Salvesen, diretora do Wallis Annenberg Photography Department e do Prints and Drawings Department do LACMA (Los Angeles County Museum of Art), passou os últimos cinco anos a conceber esta exposição inédita na América do Norte. “Levou muito tempo por causa de toda a investigação envolvida”, explica. “Precisávamos de imagens de elevada qualidade e de garantir que estavam bem alinhadas”, diz, referindo-se às imagens estereográficas como a do Mosteiro dos Jerónimos. Há também cenas de Paris no século XIX, da guerra civil americana e de uma Londres desaparecida. São, provavelmente, os momentos mais interessantes da exposição, que atravessa todo o histórico de composição de imagens 3D em várias partes do mundo. A sensação de transporte para o passado é maior com estas imagens que na visualização de vídeos 2D.

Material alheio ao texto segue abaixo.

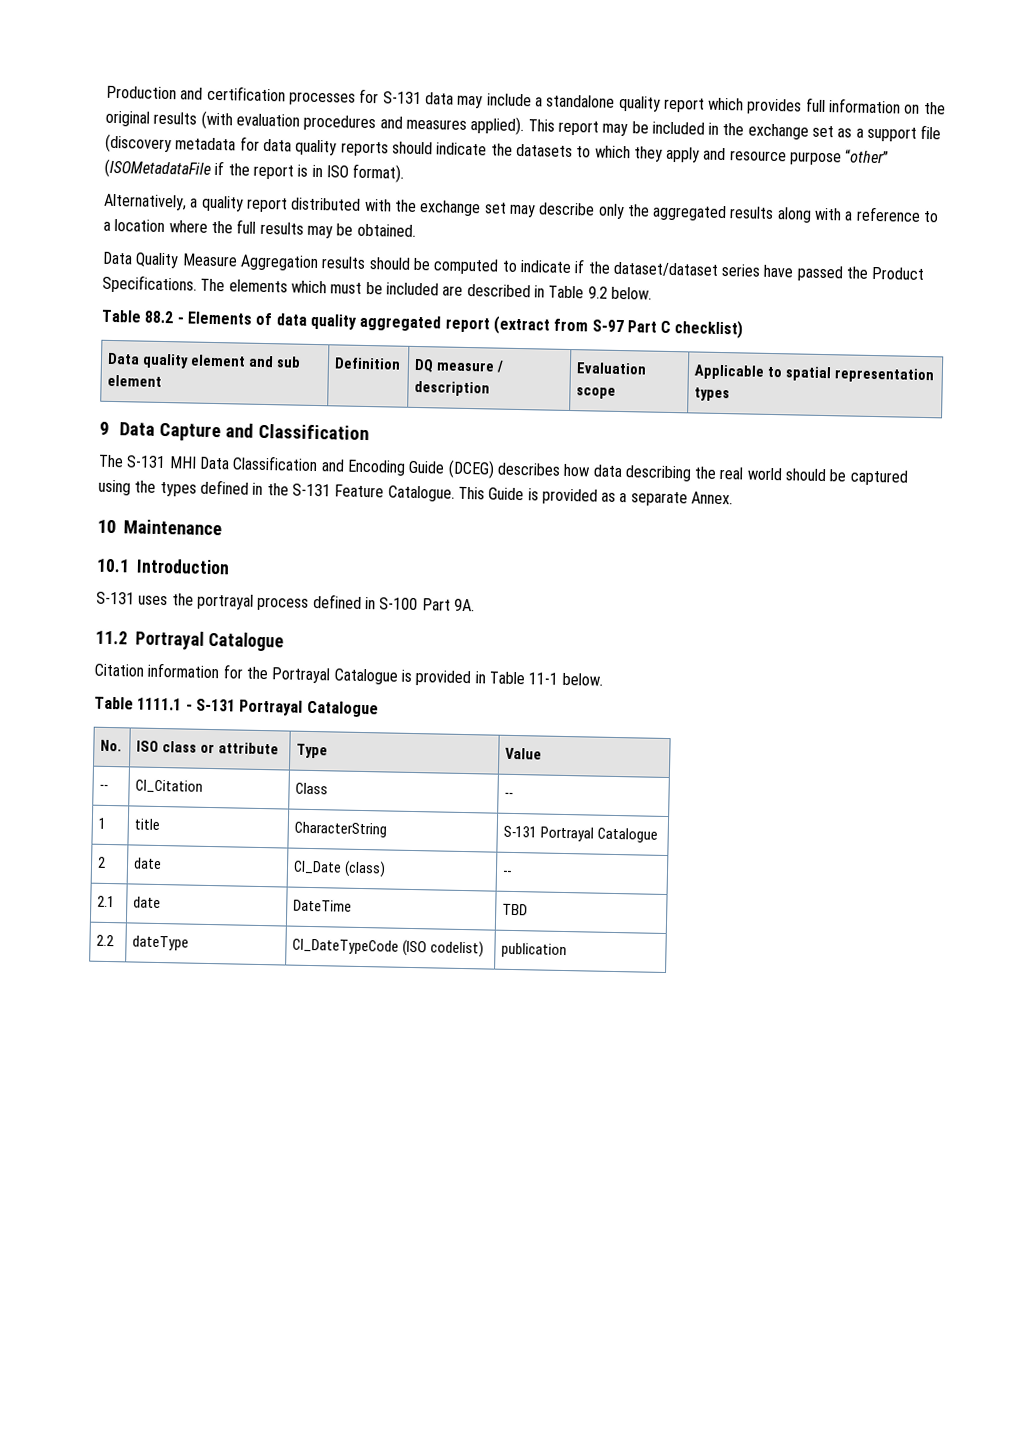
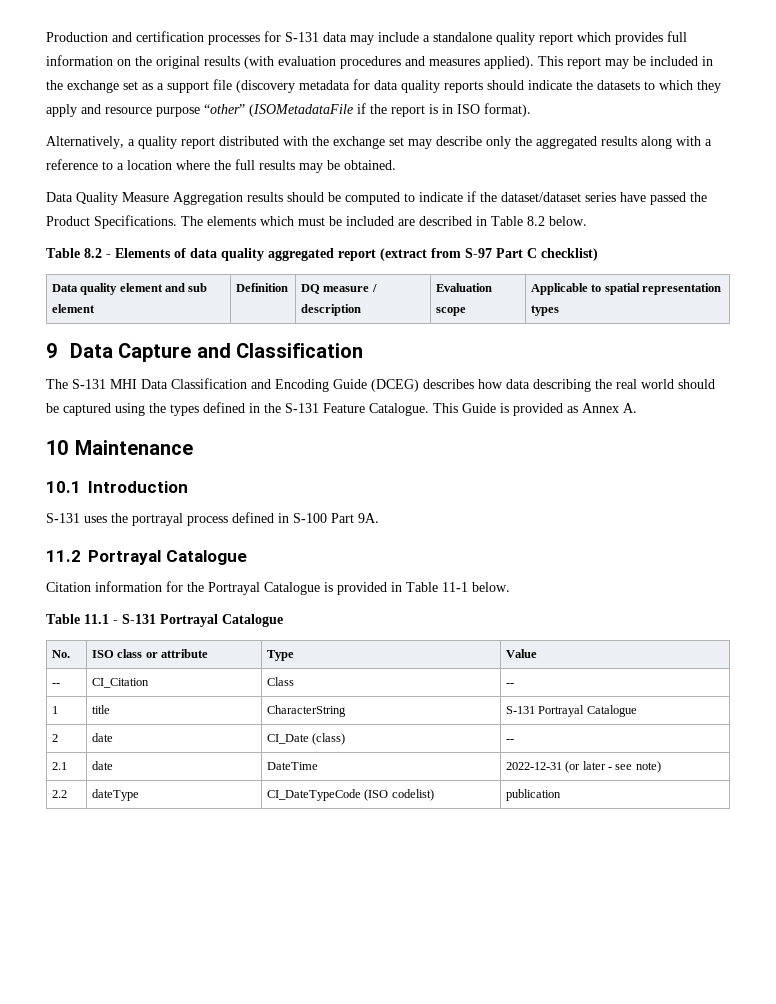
- The elements which must be included are described in Table 9.2 below.
- Table 88.2 - Elements of data quality aggregated report (extract from S-97 Part C checklist)
+ The elements which must be included are described in Table 8.2 below.
+ Table 8.2 - Elements of data quality aggregated report (extract from S-97 Part C checklist)
- This Guide is provided as a separate Annex.
+ This Guide is provided as Annex A.
- Table 1111.1 - S-131 Portrayal Catalogue
+ Table 11.1 - S-131 Portrayal Catalogue
- 2.1 | date | DateTime | TBD
+ 2.1 | date | DateTime | 2022-12-31 (or later - see note)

A imagem do Mosteiro dos Jerónimos

“Existe, ao longo do período moderno e começando na revolução industrial, um fascínio com a imagem mais realista possível e com a duplicação da perceção humana”, afirma a curadora. “De certa forma, são objetivos inalcançáveis: a meta está continuamente a fugir.” Este interesse pela ilusão, nos últimos anos, materializou-se no advento de novas tecnologias de realidade virtual e realidade aumentada, que Salvesen acredita serem a extensão do fenómeno 3D que falhou em termos de consumo de massas há cerca de dez anos. A intenção? “Ser capaz de escapar para uma realidade alternativa convincente.”

Na verdade, diz Salvesen, um Google Cardboard “não é muito diferente de um estereoscópio vitoriano: duas lentes que oferecem duas imagens aos olhos e produzem uma ilusão ao sistema visual.” O que explica este interesse da humanidade, acredita a responsável, é o facto de ativar a nossa perceção: “de repente, tomamos consciência daquilo que o nosso cérebro e olhos estão a fazer.” E isso, diz, “torna-se viciante.”

Na exposição, que estará patente no edifício das Américas do Lacma, o visitante é convidado a interagir com os artefactos. Há três tipos de óculos especiais que lhe são dados para poder experimentar as ilusões ópticas ao longo da história e muitos exercícios para fazer com os olhos. Numa pequena sala de projeção, são mostrados pedaços de filmes 3D da era dourada em que Hollywood estava fascinada com a tecnologia, nos anos 40 e 50 do século passado. Há exemplares do Viewmaster, um gadget que foi muito popular nos anos oitenta, imagens holográficas e todo o tipo de obras de arte relacionadas. Curiosamente, a exposição está inserida numa iniciativa conjunta entre o museu e a sul-coreana Hyundai, “The Hyundai Project: Art + Technology at LACMA.

Além de pretender mostrar que o 3D tem sido objeto de inovação e investigação permanente, não apenas uma moda que vai e vem, Britt Salvesen diz que tem também uma intenção mais filosófica. “Não há apenas uma forma de ver uma coisa. Se há algo que esta exposição mostra, é isso.” A responsável quer que as pessoas reflitam sobre o momento que se vive na sociedade, no qual as crispações políticas e sociais estão elevadas e há a tentação de focar apenas num ponto de vista.

“O sistema visual é diferente em cada pessoa. Não sei o que é que você vê na imagem de Paris, porque as imagens 3D estão na nossa cabeça. Não estamos a olhar para a mesma coisa.” No entanto, sublinha, podemos falar sobre isso, é algo em comum. “Só esse simples reconhecimento pode ajudar neste momento em que nos fixamos num ponto de vista e há tremenda polarização.”